Updating the TimeDuration Class

PR (Merged): https://github.com/lablup/backend.ai-common/pull/99

  • Issue Description
    This issue is related to the PR for adding a command in the manager. The TimeDuration class returns the difference between two datetime objects. The clear_history() function for mgr clear-history uses TimeDuration to calculate the expiration_date and deletes data prior to that date.
    However, TimeDuration didn't support years and months parameters. Initially, I wrote it like this:

    unit = retention[-2:] today = datetime.now() if unit == 'yr': yr = int(retention[:-2]) expiration_date = today - relativedelta(years=yr) elif unit == 'mo': mo = int(retention[:-2]) expiration_date = today - relativedelta(months=mo) else: duration = TimeDuration() expiration_date = today - duration.check_and_return(retention)

    If TimeDuration supported months and years, the code could be written more concisely like this:

    today = datetime.now() duration = TimeDuration() expiration = today - duration.check_and_return(retention) expiration_date = expiration.strftime('%Y-%m-%d %H:%M:%S')

    → Update TimeDuration to support months and years.

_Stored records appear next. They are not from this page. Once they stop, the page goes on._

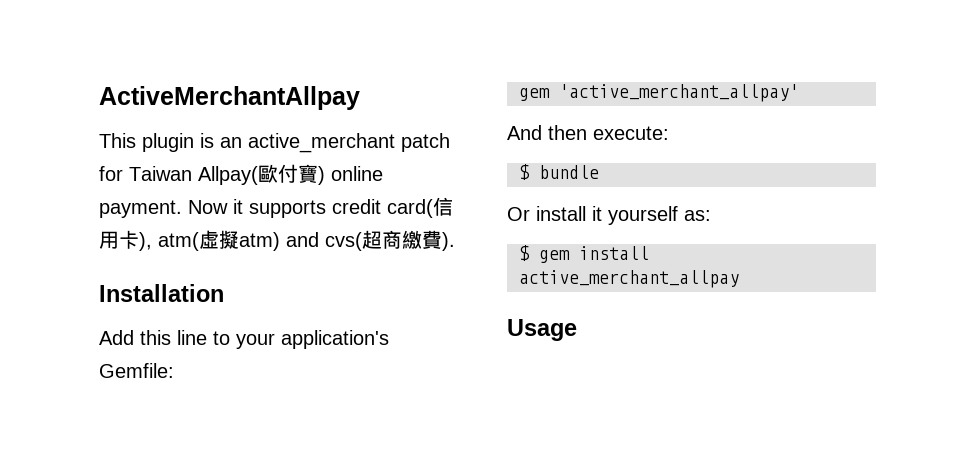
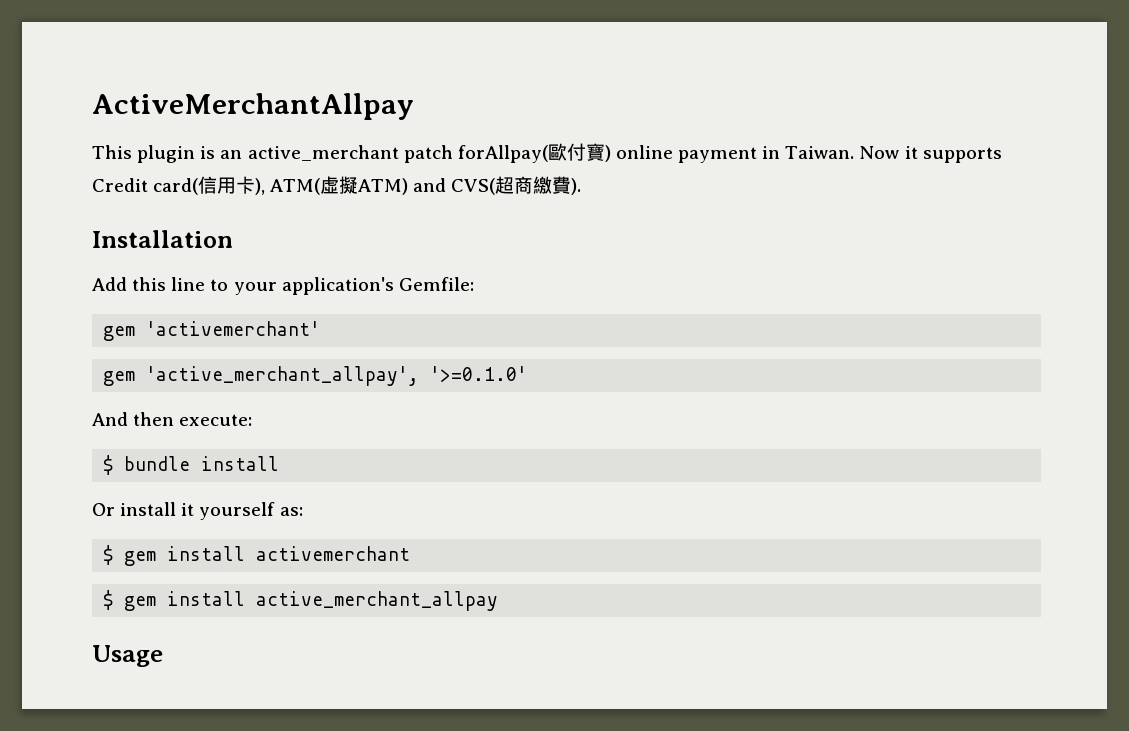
[99,166,258,185] for Taiwan Allpay( -> [457,145,548,163] forAllpay(
[99,200,182,218] payment. -> [678,146,855,163] payment in Taiwan.
[332,199,381,214] credit -> [92,178,148,192] Credit
[158,230,362,251] atm(虛擬atm) and cvs( -> [270,176,496,195] ATM(虛擬ATM) and CVS(
[559,84,799,102] 'active_merchant_allpay' -> [146,321,321,336] [103,366,528,386] 'activemerchant' // gem 'active_merchant_allpay', '>=0.1.0'
(599, 172) none -> [201,456,280,471] install
(711, 215) none -> [103,545,411,566] // $ gem install activemerchant

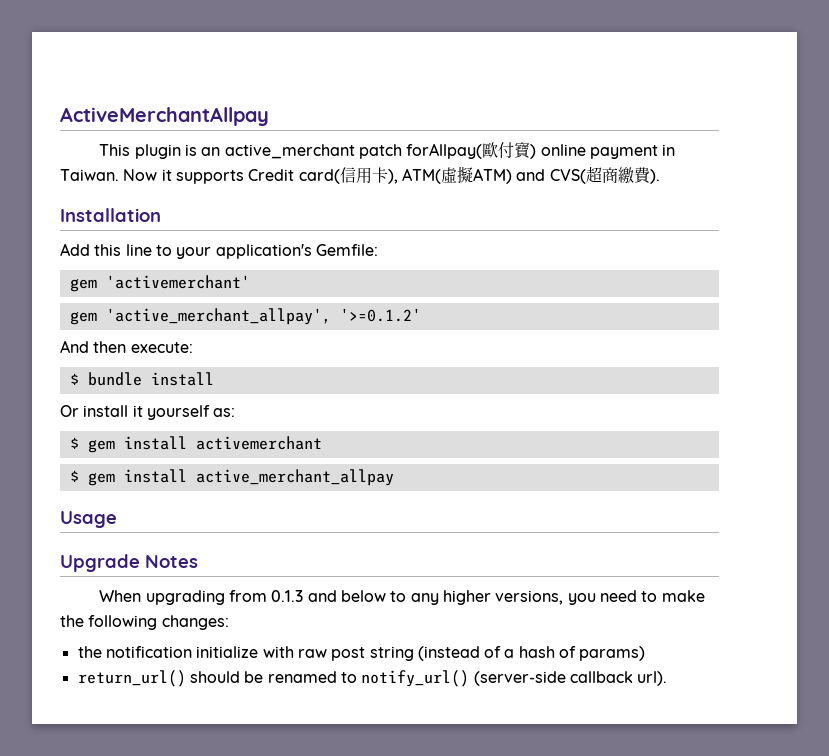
[430,366,528,382] '>=0.1.0' -> [339,308,421,322] '>=0.1.2'
(163, 656) none -> [60,554,198,572] [99,590,705,605] [60,615,229,630] [77,646,646,661] [77,670,668,687] // Upgrade Notes // When upgrading from 0.1.3 and below to any higher versions, you need to make the following changes: // the notification initialize with raw post string (instead of a hash of params) // return_url() should be renamed to notify_url() (server-side callback url).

  • Process & What I Learned
    timedelta doesn't have years and months arguments, so I had to use dateutil.relativedelta.relativedelta. dateutil is an extension package for the datetime module.
    Initially, I tried to unify the return type, but relativedelta doesn't support float-type arguments, so it failed the GitHub Action tests. Therefore, I only used relativedelta for years and months. I also wrote test code for the first time:

    date = datetime(2020, 2, 29) ... assert iv.check('1yr') == relativedelta(years=1) assert iv.check('1mo') == relativedelta(months=1) assert date + iv.check('4yr') == date + relativedelta(years=4)

    iv is a TimeDuration object. This test code verifies that it returns the desired value when '1yr' and '1mo' are passed. It also tests whether the calculation is correct for leap years.

Webui

Fixing the issue where the Terms/Privacy Policy window doesn't reopen after being closed

PR (Merged): https://github.com/lablup/backend.ai-webui/pull/1160

  • Issue Description
    As shown below, after closing the Terms of Service or Privacy Policy window by clicking the 'x' button, it wouldn't reopen when the button was clicked again.

There were two buttons to close the window: 'x' and 'dismiss'. If closed using the dismiss button, the window would reopen properly. However, this wasn't the case for the x button.
→ Modify the functionality so that the window reopens even after being closed with the 'x' button.
  • Process & What I Learned
    Backend.AI webui uses Lit, a library for web components.
    The Terms/Privacy Policy window had a structure where a backend-ai-dialog component was nested inside a lablup-terms-of-service component. The dismiss button exists within the lablup-terms-of-service component, while the x button exists within the backend-ai-dialog.
    → Condition 1: When the x button is clicked, both components must close.
    The window only opens when the show variable is false.
    → Condition 2: When the window closes, the show variable must be changed to false.
    When closing backend-ai-dialog, I dispatched a "dialog-closed" CustomEvent. Then I added an EventListener for it in the lablup-terms-of-service component. In the callback function, I added code to satisfy both conditions above.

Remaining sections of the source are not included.